For several years, I worked as a director of photography on various drama series and it was on one of these that I met my wife, who was a costume designer. When our children came along, months spent filming dramas away from home became less conducive to family life. So I moved into shooting more commercial projects, including title sequences and trailers for all the major terrestrial channels. I shot title sequences for Doctor Who, Blue Peter, Eastenders, Channel 4 News, LWT and many more.


The commercial projects that I have worked on over the last 30 years have included a lot of automotive shoots, which I really enjoy, not least because they have taken me to some fantastic locations around the world. Imagine shooting a 360-degree pack shot of a Jaguar F Type whilst travelling at 100mph down the main straight of a Grand Prix circuit! They also often have budgets that allow us to use state-of-the-art film kits.

I've been so lucky to have had the opportunity to shoot in places as diverse as the Arizona desert and the Arctic Circle, filming in -50 degrees, with dog sleighs and cars racing across frozen lakes. There's never a dull moment!

Can you tell us about some of the memorable moments from your career?

There have been so many highlights. One particularly exhilarating shoot was on location in New York, where I was filming from a helicopter, sitting out of the side with the doors off, with my feet on the skids, wind in my face, headphones on, telling the pilot where I wanted to go to get shots.

At golden hour we circled the Statue of Liberty and tracked along the waterfront at high speed, then onto the avenues of uptown Manhattan where the avenues looked like rivers of gold with all the car headlights. It was a wonderful job and included follow-on scenes in major cities around the world.

I've been so fortunate in my career to have had the opportunity to work with some wonderful and very creative people. I've also had the privilege of filming some extraordinary and moving subjects, from filming in operating theatres to spending time with indigenous people in the Amazon jungle.
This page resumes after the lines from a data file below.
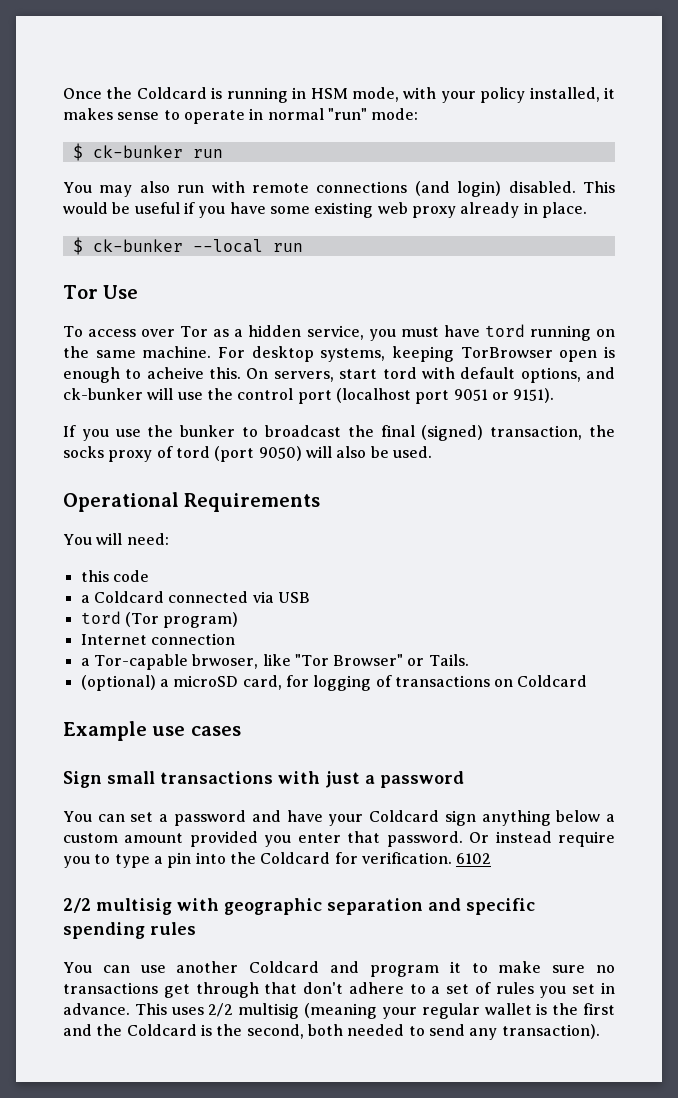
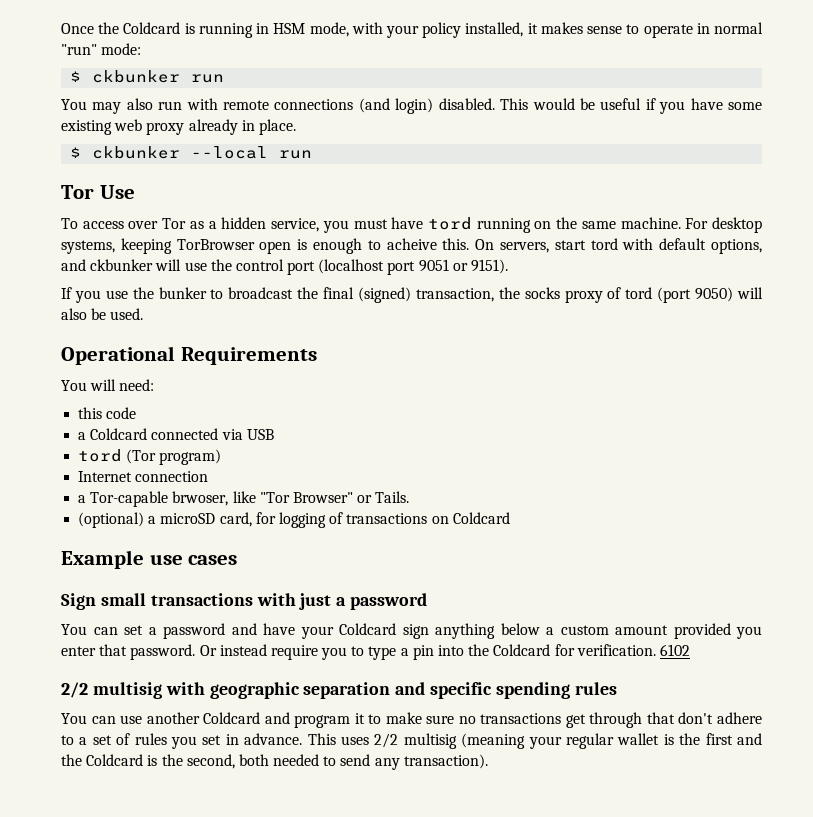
- $ ck-bunker run
+ $ ckbunker run
- $ ck-bunker --local run
+ $ ckbunker --local run
- On servers, start tord with default options, and ck-bunker will use the control port (localhost port 9051 or 9151).
+ On servers, start tord with default options, and ckbunker will use the control port (localhost port 9051 or 9151).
How has it been working for EPM?

I'm currently working on a promotional film for EPM in collaboration with the rest of the fantastic people at the company. The visual premise of the film is that all our modern devices, which are in essence' electro pages', are becoming the primary form of communication in our modern world. We will be moving in and out of virtual reality scenes in an inspiring way, to showcase the skills and capabilities of the team. That's the future, and it's exciting!

These 'electro pages' are becoming the primary communication form, even in some way to ourselves.

What are some of your interests in your personal life outside of work?

Since an early age, I've loved water sports and am a keen sailor and kitesurfer. My favourite playing field is the water between Brownsea Island and the shores of Poole Bay.

I also love sharing my passion for photography as meditation. The camera Is the perfect tool for focusing attention and enhancing a feeling of connection.

You can capture things that you can't usually see by going to high shutter speeds and see hidden patterns in movement by playing with longer exposure values. You're playing with light and time. In all its manifestations, light is at the very heart and structure of life and the universe we live in.

When I'm not on the water or behind a camera lens, I can be found in the garden. My main passion is growing our own food. You can not beat cooking with ingredients that you've just picked.

Do you have a dream project you'd like to work on?

My dream project would be to create the most amazing healing environment, where light, sound and architecture are all brought into sync harmonically.

What are you learning at the moment?

I'm learning a lot about all aspects of Virtual Production and workflow systems that join up CGI virtual tech with studio camera work. We're in the process of putting together a virtual studio in number 8, which is really exciting.

I'm so impressed with the skill sets and experience of the team here at EPM and I'm learning a lot from everyone. To see how switched on everybody is, it's just fantastic.

If you could go back ten years, what would be a piece of advice you could give yourself?

Don't get distracted and keep integrity in everything that you do. Above all, have fun and let creativity be your driving force.